Our analysis also revealed that the NRE does not vary in different formats of stimulus presentation if it is estimated for congruent and incongruent trials together. However, the NRE varied depending on both congruency and format. The NRE was larger in incongruent trials than in congruent trials, but only in the separated format. One possible source of decreased accuracy in incongruent trials is the lack of inhibition ability [35]. In this case, it is possible that a person evaluates visual and numerical characteristics in parallel, but they do not have enough cognitive control to inhibit irrelevant visual parameters. This interpretation assumes that visual parameters are pre-attentive and evaluated automatically, making them difficult to suppress. It is possible that incongruent tasks require more resources to suppress the effect of irrelevant visual parameters. In this case, the resources of attention may not be sufficient to estimate the quantity more accurately, and the NRE increases.
Previously, several scholars postulated that the processing of quantity might be flexible, adapting to the demands of the environment [41]. Expanding this suggestion, our results revealed that the interplay between non-numerical visual and numerical features depends on many factors, including the format of presentation and numerical ratio. Our findings demonstrated that the estimation of numerical information might be accurate enough, even if the estimation of visual cues is impeded. Conversely, when the estimation of numerosity became noisier, the role of non-numerical information increased, which was reflected in the increase in the congruency effect for the large proportion. At the same time, the congruency effect was significant in the separate format only and its increase in the large proportion condition was salient only in this format. Thus, we can suggest that the processing of non-numerical cues can be involved in processing numerosity but this is not mandatory. In general, the obtained results are in line with the ANS theory.

4.1. Limitations

Our study has several limitations. First, we estimated the NRE as the difference between small and large proportions. In the “large proportion” condition, the ratio between the two compared arrays varied from 0.72 to 0.77. Meanwhile, in other studies, several types of proportions were included, including larger proportions such as 0.85 and higher [46]. Some authors have suggested that the relationship between ANS acuity and the numerical ratio has a nonlinear effect [26]. Therefore, it is possible that the obtained findings are related to a narrow range of numerical ratios.

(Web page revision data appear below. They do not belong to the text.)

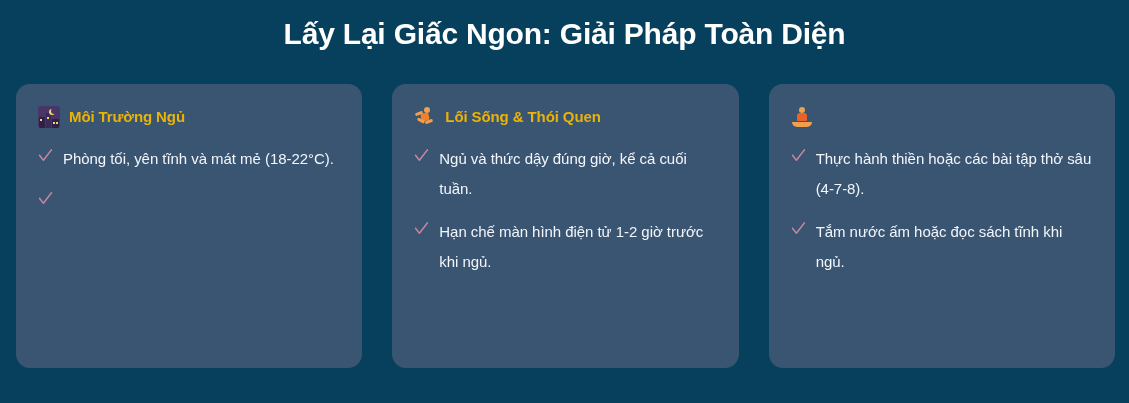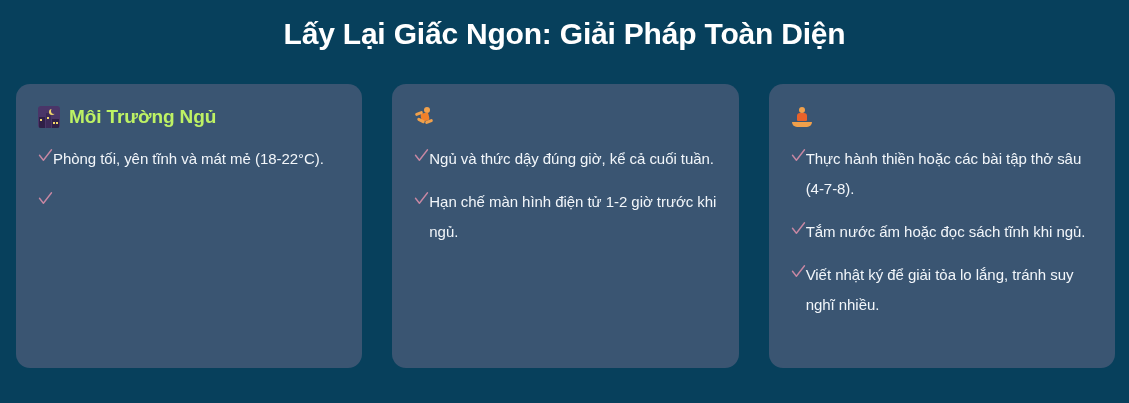"Môi Trường Ngủ" .card-heading-text { color: #bef264 -> #eab308; font-size: 19px -> 15px }
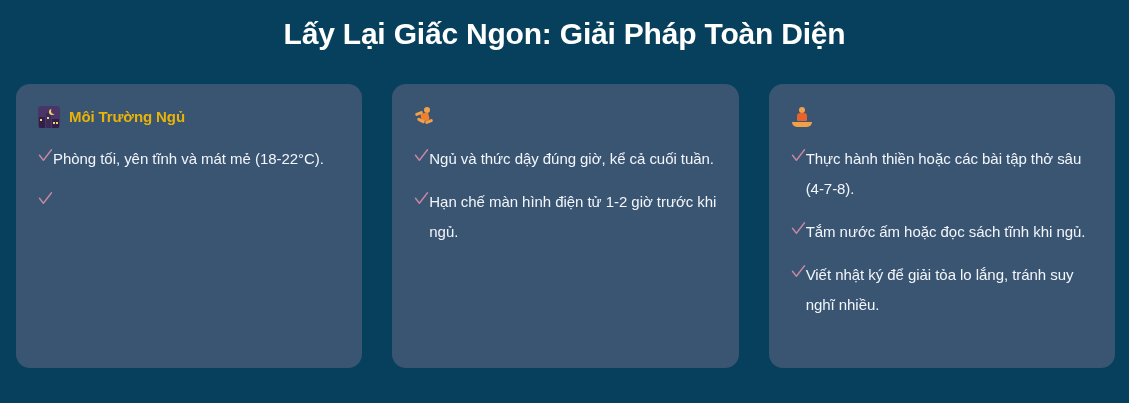"Lối Sống & Thói Quen" span.card-heading-text { html: none -> <span>Lối Sống &amp; Thói Quen</span> }
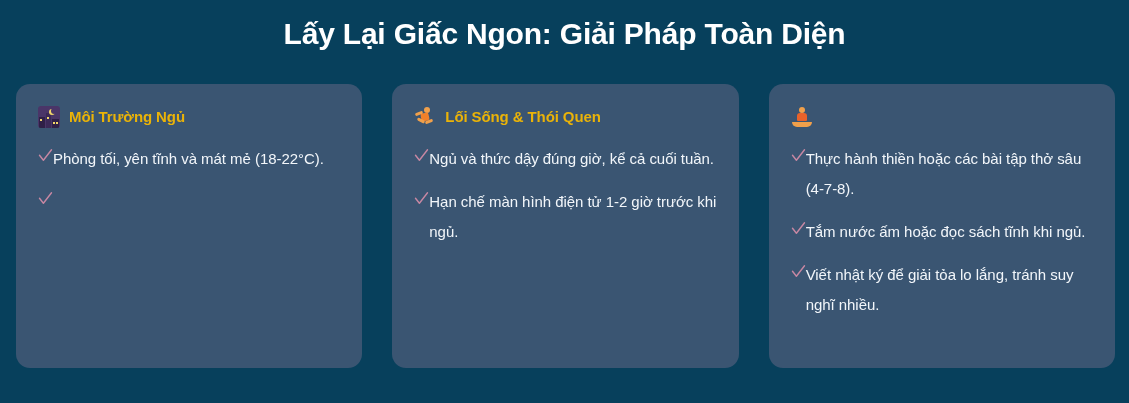"Phòng tối, yên tĩnh và" .list-item { gap: none -> 10px }
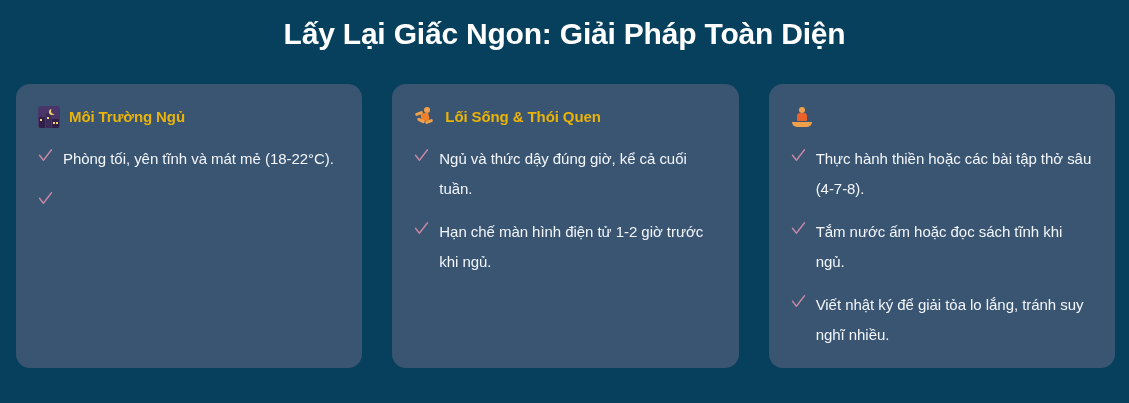"Viết nhật ký để giải" li.list-item { html: <li> <span> <svg> <path></path> </svg> </span> <span>Viết nhật ký để giải tỏa lo lắng, tránh suy nghĩ nhiều.</span> </li> -> none }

In future studies, it is worth including a higher value of numerical proportions.
Moreover, despite our efforts to balance the numerical size between the “small proportion” and “large proportion” conditions, there were instances in the “large proportion” conditions where the numerical size was larger (e.g., 31) than in the “small proportion” condition. Consequently, we did not completely separate the numerical ratio effect (NRE) and the size effect in this experimental design. Future studies should aim to simultaneously control for both NRE and the size effect.
Another limitation stems from the characteristics of the sample and the online testing procedure. Our sample consisted of university students, and they demonstrated a high level of accuracy in the nonsymbolic comparison task. It is possible that for individuals with less precise number sense, the congruency effect and the NRE would have different relationships. In addition, testing was conducted in an online format, and numerous participants did not finish the test. We can suggest that those participants who completed the test had a higher level of motivation and/or a higher level of number sense. Therefore, the obtained results might be related to participants with a high level of motivation and competence.
One more limitation may be a consequence of the test design. As we included an additional condition to test the difference between the comparison of triangles and circles, in the whole test, we had more congruent trials than incongruent ones, and they were presented in random order. Previously, it was shown that in several conflict monitoring tasks, such as the Stroop test (which also contains congruent and incongruent trials), the size of the congruency effect depended on the sequence of items, and it was reduced if an incongruent trial was followed by another incongruent trial [47]. These results were extended in a recent study by Viarouge, Lee, and Borst (2023), who demonstrated that the congruency effect in a nonsymbolic comparison task was reduced when the conflicting dimension was the same in the preceding incongruent trial (for example, trials were incongruent on the same visual cue) [48]. It was also shown that in the nonsymbolic comparison test, the congruency effect was greater when trials of different types were mixed [49]. We did not control for the sequence of items, so the sequence might affect the congruency effect, but we cannot estimate this effect.
However, despite these limitations, the obtained results confirmed that the mechanisms of numerosity estimation include processing both visual and numerical features and that the interaction between these two processes varies depending on the format of presentation and numerical proportion.

4.2. Conclusions

In this study, we extended previous findings regarding the variability of the congruency effect in the nonsymbolic comparison test. This study is the first to investigate the interaction between the congruency effect and NRE in different formats of the nonsymbolic comparison test. The results revealed that the congruency effect was not significant in the intermixed format for both small and large numerical proportions. At the same time, the congruency effect had the highest values in the separated format for a large numerical proportion and was lower for a small numerical proportion.
In summary, our study may indicate that the ability to process numerical information is based on the estimation of both visual and quantity features, and that the interaction between these two processes varies depending on the format of presentation. It may be suggested that evaluating visual parameters may serve as an auxiliary process when the estimation of numerosity becomes noisier.

Author Contributions

Conceptualization, Y.K., T.T. and S.M.; methodology, Y.K., T.T. and I.Z.; software, I.Z.; validation, M.L. and J.M.; formal analysis, Y.K.; data curation, I.Z., M.L. and J.M.; writing—original draft preparation, T.T. and Y.K.; writing—review and editing, T.T. and S.M.; supervision, S.M. and T.T. All authors have read and agreed to the published version of the manuscript.

Funding

This research was funded by the Russian Science Foundation, project No. 22-18-00500.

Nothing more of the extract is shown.